Okay. So, will the patent reviewer inform you as to which other patents you must obtain license from before you build a product, or do these patent holders just end up finding you at some point in the future?

By "patent reviewer" I assume you mean the patent examiners at the USPTO. In that case, no, the USPTO will only determine if you are entitled to a patent, and will not determine or investigate for you the broader question of what is necessary for you to do to practice your inventions.

If you are working with a patent agent or patent attorney (adviseable), then that person can help you to determine what licenses, if any, will be necessary for you to legally practice your invention.

And yes, if you start practicing an invention that infringes on another's patent, they may very well find you.

It is so unfortunate. I have something that I want to take a chance on and bring to the market. I think it is awesome, inventive, fun and will be a great thing for people to have. I am passionate about it because of what it is, not because I think it will make me money, but in the end, I might not go forward because I am afraid of getting sued and losing it all. It is sad, really. Not afraid of taking a risk and going for a dream, afraid of litigation.

I don't know why it is sad -- it's just the way the system works. That said, maybe you should consider working with a patent attorney to see what types of things you can do without raising the question of infringement, or at least help you negotiate licenses if necessary.
 

kindafishy

Junior Member
Thank you very much for your thoughts and advice. I will consider it all carefully.

I don't know why it is sad -- it's just the way the system works.

I guess that I am using the word 'sad' to describe my feeling that it restricts innovation in some cases.

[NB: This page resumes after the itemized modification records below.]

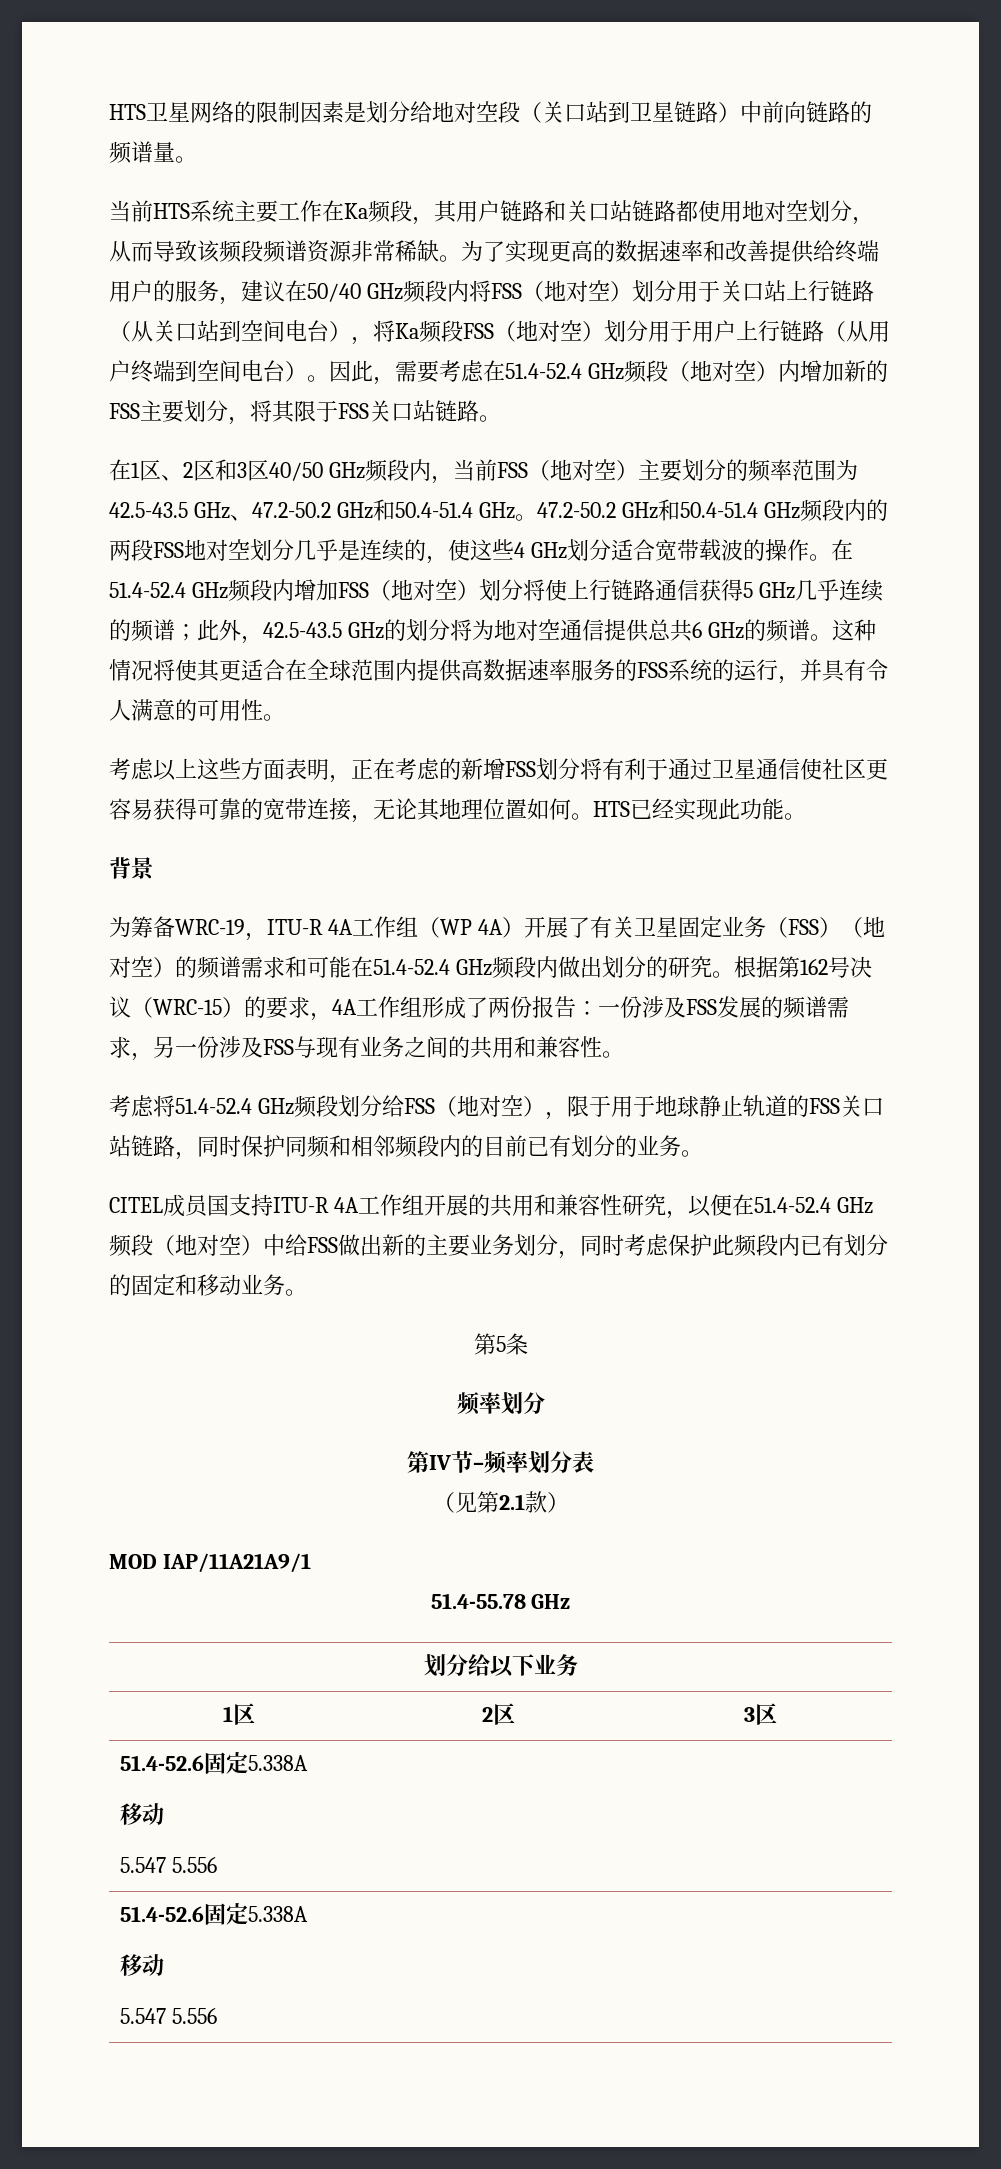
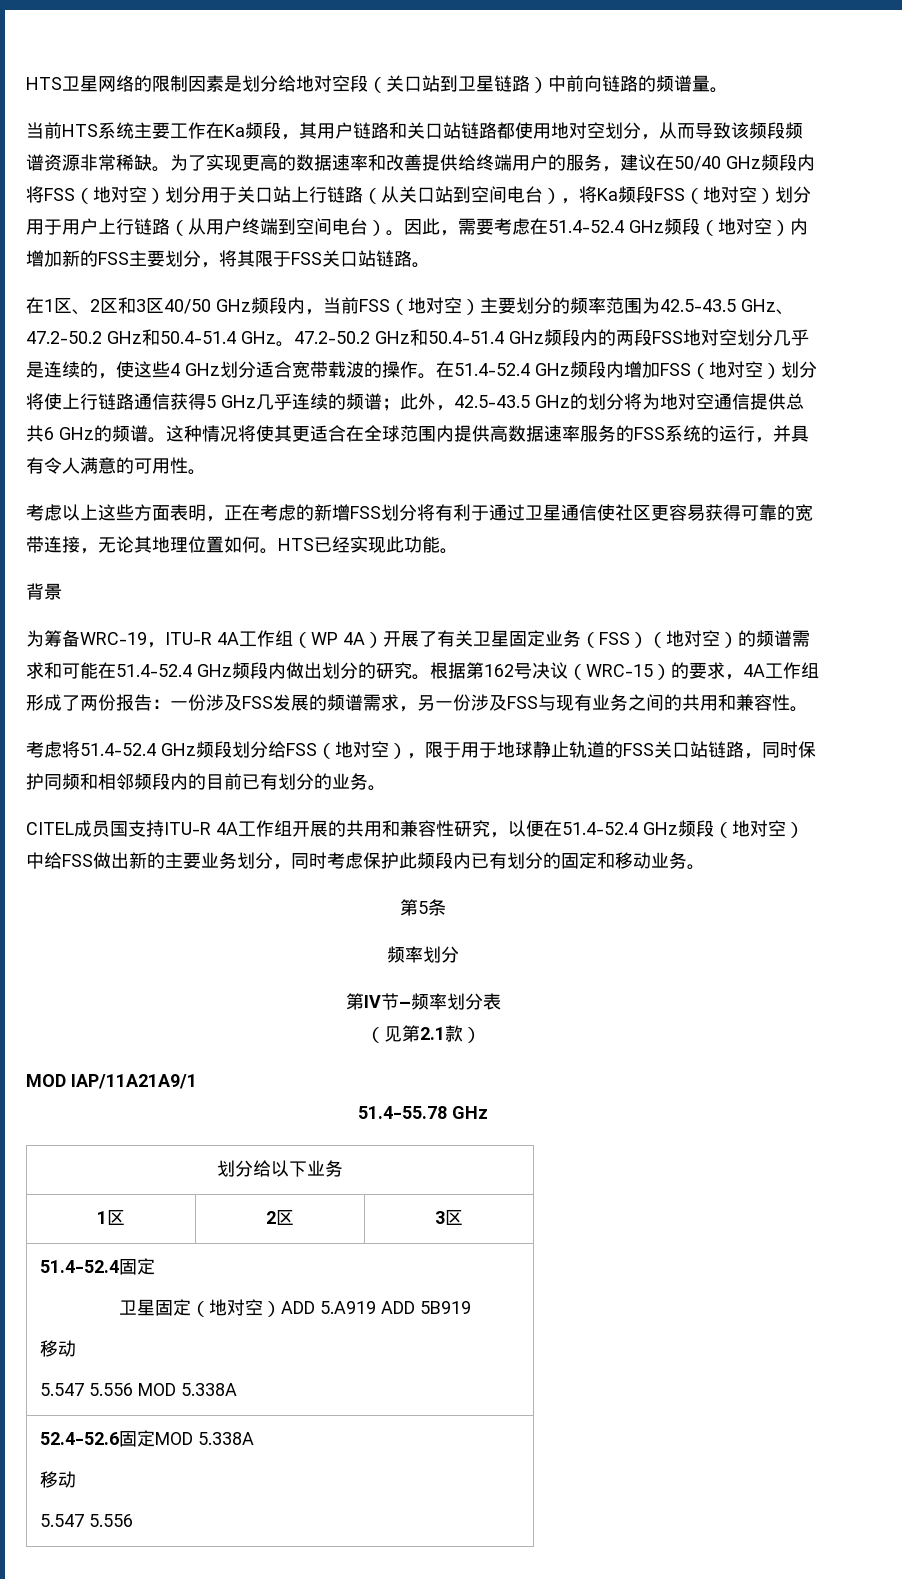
  1区 | 2区 | 3区
- 51.4-52.6固定5.338A
+ 51.4-52.4固定
+ 卫星固定（地对空）ADD 5.A919 ADD 5B919
  移动
- 5.547 5.556
- 51.4-52.6固定5.338A
+ 5.547 5.556 MOD 5.338A
+ 52.4-52.6固定MOD 5.338A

The statement is particular to the scenario that I am describing. A system that allows a person to 'reserve' an idea for the purposes of suing someone who later has a similar idea and has the drive and desire to invest blood, sweat and tears in bringing it to the market seems flawed.

I just don't like the idea of patent squatters, and it would be nice if there was some limitation that stopped people from doing this. None of this would bother me if the person who holds the original patent was actually bringing it to the market - I would have just walked away in that case. I just want to see the device built. I want one!